Tabea Grzeszyk on Hostwriter winning the Google Impact Challenge

We happily congratulated Hostwriter – whose co-founder Tabea Grzeszyk was part of the TANDEM programme – when we learned they won the Jury Prize at the Google Impact Challenge Germany last June. In their own words Hostwriter is an open network that helps journalists to easily collaborate across borders.” After the dust settled down we seized this festive opportunity to talk with Tabea on her journey from starting Hostwriter, joining the TANDEM programme in 2015 to winning 500.000 euros in 2018.

Tabea firstly felt the need for Hostwriter when she was couch-surfing Lebanon and Syria in 2010, after she had finished her journalism training. She ran into Iraqi refugees by coincidence, and realized she never had read stories on the various ways Iraqi refugees had settled in. Later that year, covering Tunisia’s wave of social protest that would grow out to become the ‘Arab Spring’ she wondered again: “Why are we so few trying to write real insights into people’s lives by covering private matters, via contacts with local residents and experts?” Could “couchsurfing for journalists” be a solution? Tabea wasn’t alone in these considerations. After meeting Sandra Zistl and Tamara Anthony they founded Hostwriter in 2013. Hostwriter was to be a digital network for cross border journalism to connect people and projects. It would – so they hoped – also grow to be an example of inclusive journalism: sharing access and information with colleagues, not concurrents, and show the power of collaboration. The publication of the Panama Papers was great proof of how this paradigm shift from individual to collaborative work in journalism could turn out. “The idea was really in the air”.

As was proven once again by the online birth of Greek media startup Oikomedia – started by Elina Makri.
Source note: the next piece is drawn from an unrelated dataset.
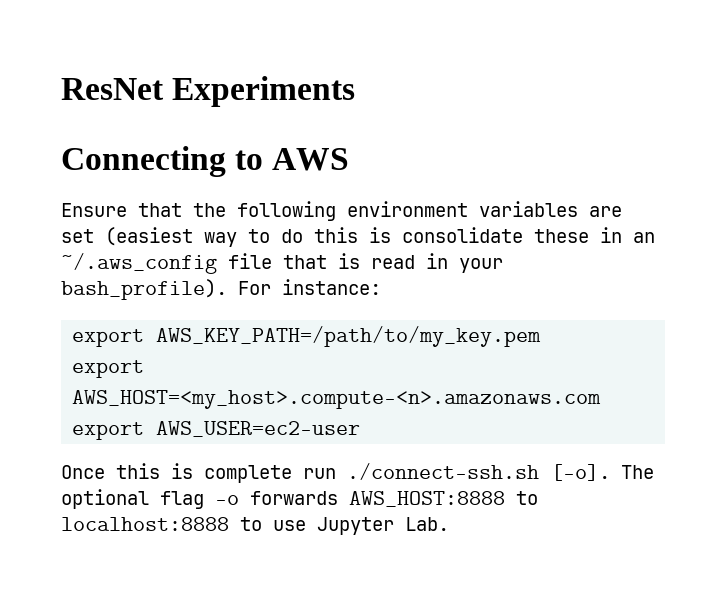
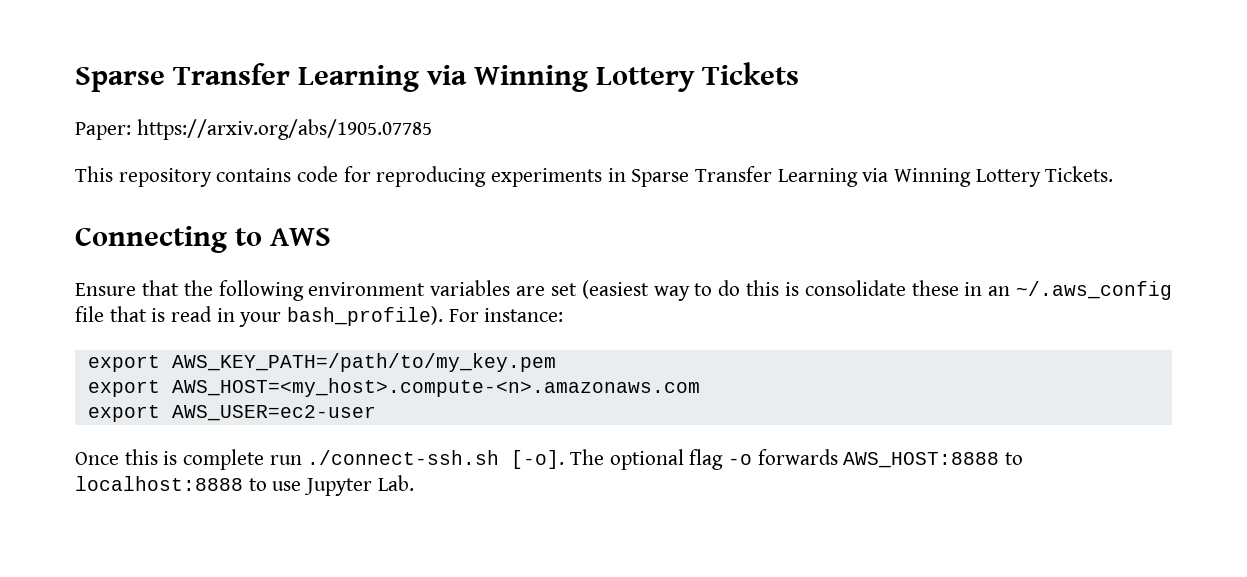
- ResNet Experiments
+ Sparse Transfer Learning via Winning Lottery Tickets
+ Paper: https://arxiv.org/abs/1905.07785
+ This repository contains code for reproducing experiments in Sparse Transfer Learning via Winning Lottery Tickets.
Instead of being disappointed Tabea and her colleagues were re-affirmed in their belief there was a need for new journalism, one in which the two initiatives could approach each other in a non-competitive way. The outcome: Hostwriter and Oikomedia applied together for the TANDEM programme, with a project Collaboration instead of Competition: hostwriter + oikomedia. TANDEM is a cultural collaboration programme that strengthens civil society in Europe and its’ neighbouring regions by having two European collaborate on a longer term.

Tabea and Elena, photo courtesy of Tandem

Tabea and Elena, photo courtesy of Tandem

The enrollment in TANDEM 2015-2017 offered Hostwriter and Oikomedia the framework and resources to really get to know each other. During that process the Danish journalist Brigitte Alfter published her ‘Handbook for cross-border journalism’, “that showed us again how international collaboration is the only way forward to battle national stereotypes. Even though international collaboration is the most difficult thing to do.” The two organisations ended their TANDEM programme with a panel discussion  “The Good, the Bad, and the Ugly – Reporting Europe in Times of Crisis” at the prestigious New York Times Athens Democracy Forum 2016.

Ever since Tabea and her colleagues have been enlarging the platform role of Hostwriter, as they firmly believe in their mission: “Journalism needs a new matrix. We can no longer rely on national narratives, but need transnational storytelling to reach various national audiences. In that way journalism could also regain its’ legitimacy as a means for contextualizing and, possibly, being a driver for change. As of today we see how many regimes are immune for change, since politics and the public sphere overlap. I mean, readers, or voters, do often not see any consequences after publications. So the media needs to rethink themselves; we need to be more transparent on how we work, we need to work together and we need to be independent from ‘political’ money.” Not that all problems are over then, as Joris Luyendijk illustrates in his lecture at the European Investigative Journalism Conference, but these steps can help journalism recover from the crisis it was in.

It’s hard to survive as a freelancer today. “The digital era - with its focus on advertisement, clickbait headlines or watered down content - has pushed many journalists to become entrepreneurs. That’s a lot of fun, but it’s also not easy at all.” Now that the so-called crisis is over, and it looks like a bit more funding is available, “I am slightly optimistic about philanthropy stepping in.” And adds Tabea, not only because it nurtures the new ecosystem of journalistic start-ups, but also challenges the “legacy media to answer to the new wave of digital”. All in all, she sees a new journalism arise, in which “another way of storytelling, of reporting on underreported regions and beyond sectoral interest” are key notions next to transparency.

Hostwriter themselves could serve as an example, with their insights on making it to the Impact Challenge, reporting on the Impact Challenge and its’ aftermath. Asking Tabea what she would like to do with the awarded sum illustrates Hostwriter’s ambitions: “Have our collaborative Agora project repeated on all continents.”